*ACTIVITY:*
Set down each line of the data exactly, but not the pictures.

----- INFORMATION SUPPLIED -----

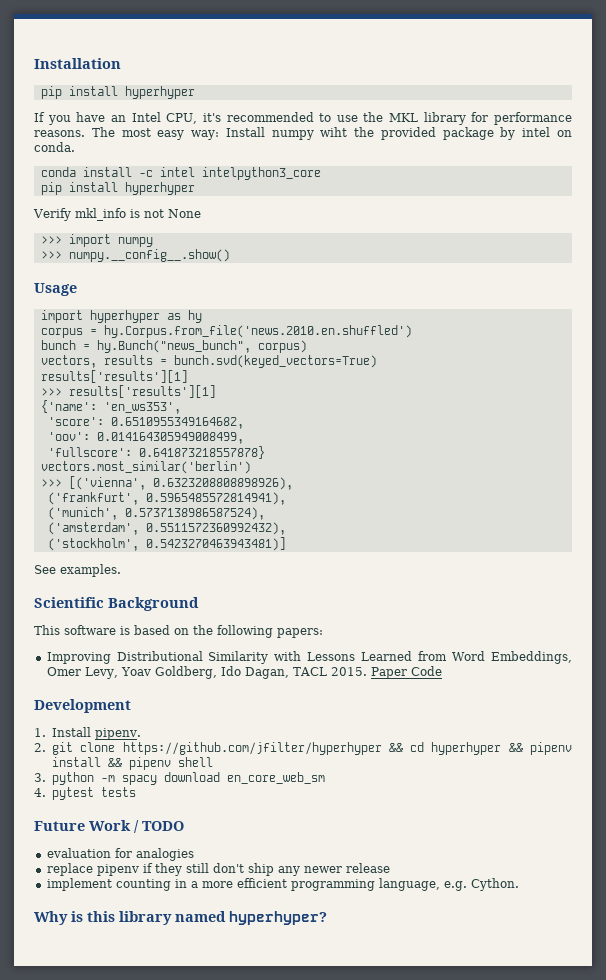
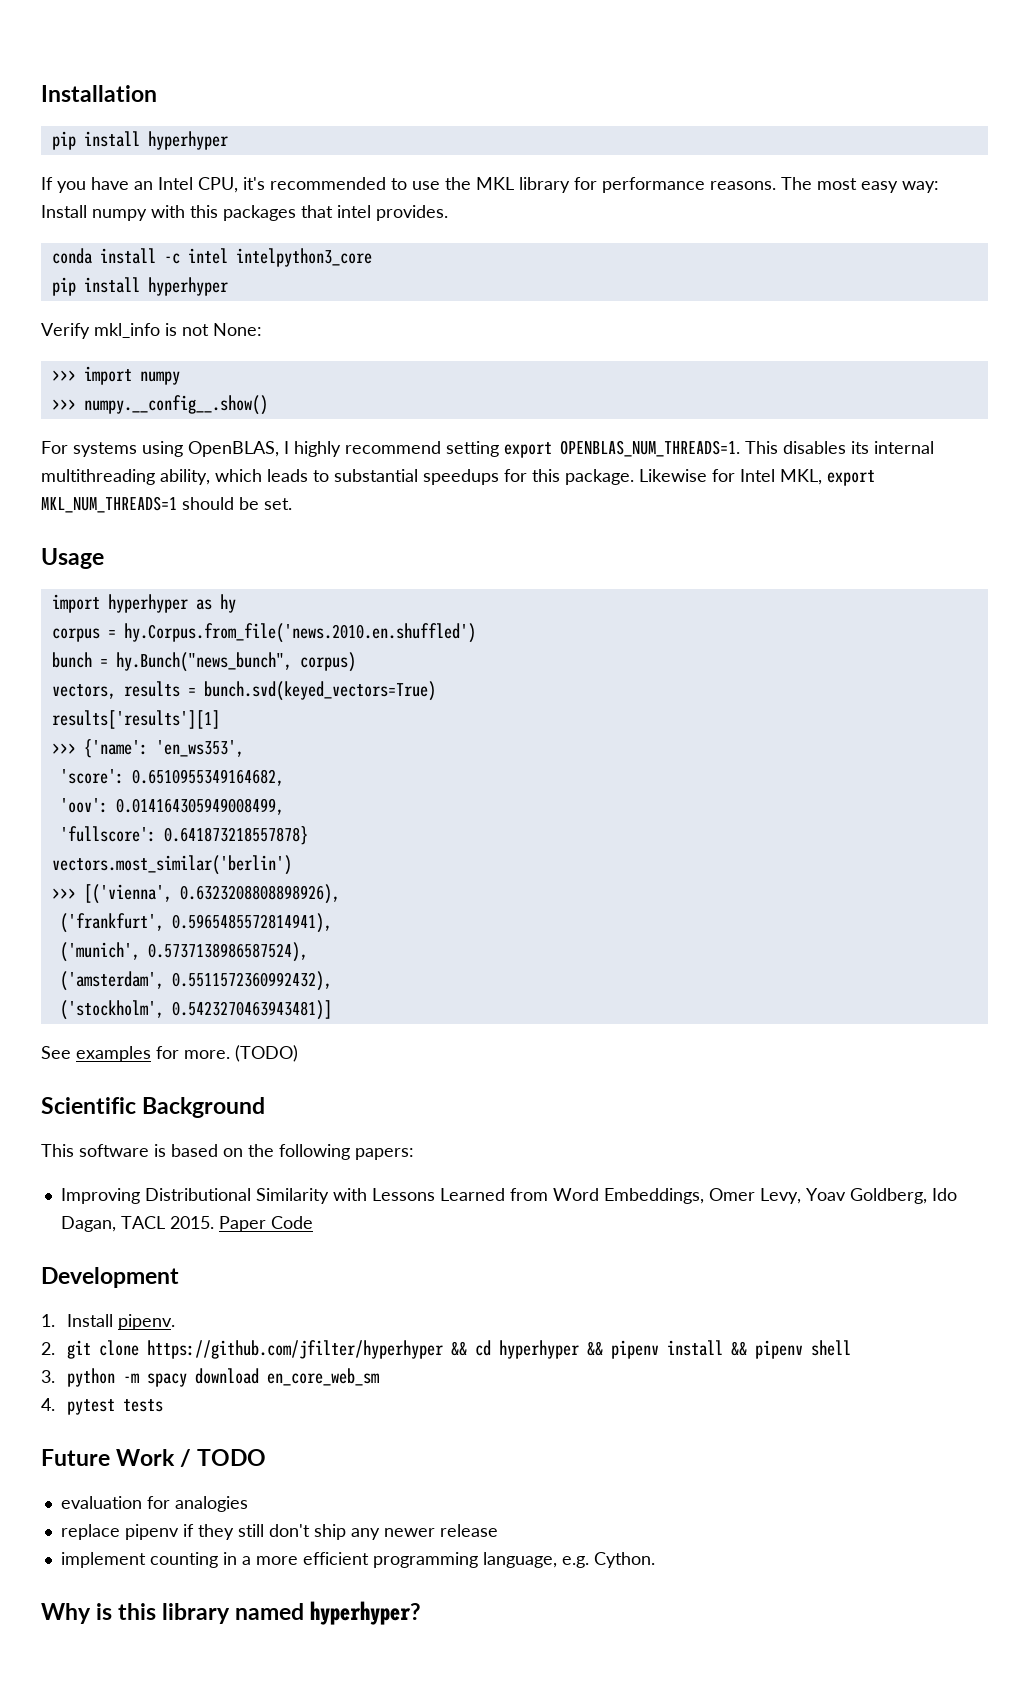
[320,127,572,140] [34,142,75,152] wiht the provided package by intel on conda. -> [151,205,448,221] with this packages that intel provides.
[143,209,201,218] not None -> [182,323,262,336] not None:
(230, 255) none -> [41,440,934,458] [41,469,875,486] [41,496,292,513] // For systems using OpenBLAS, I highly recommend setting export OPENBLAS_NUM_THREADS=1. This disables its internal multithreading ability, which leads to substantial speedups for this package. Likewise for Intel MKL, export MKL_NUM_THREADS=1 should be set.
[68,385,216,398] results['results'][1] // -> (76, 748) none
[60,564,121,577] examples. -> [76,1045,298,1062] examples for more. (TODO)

-----

*THE COMPLETED TASK:*
[320,127,572,140] [34,142,75,152] wiht the provided package by intel on conda. -> [151,205,448,221] with this packages that intel provides.
[143,209,201,218] not None -> [182,323,262,336] not None:
(230, 255) none -> [41,440,934,458] [41,469,875,486] [41,496,292,513] // For systems using OpenBLAS, I highly recommend setting export OPENBLAS_NUM_THREADS=1. This disables its internal multithreading ability, which leads to substantial speedups for this package. Likewise for Intel MKL, export MKL_NUM_THREADS=1 should be set.
[68,385,216,398] results['results'][1] // -> (76, 748) none
[60,564,121,577] examples. -> [76,1045,298,1062] examples for more. (TODO)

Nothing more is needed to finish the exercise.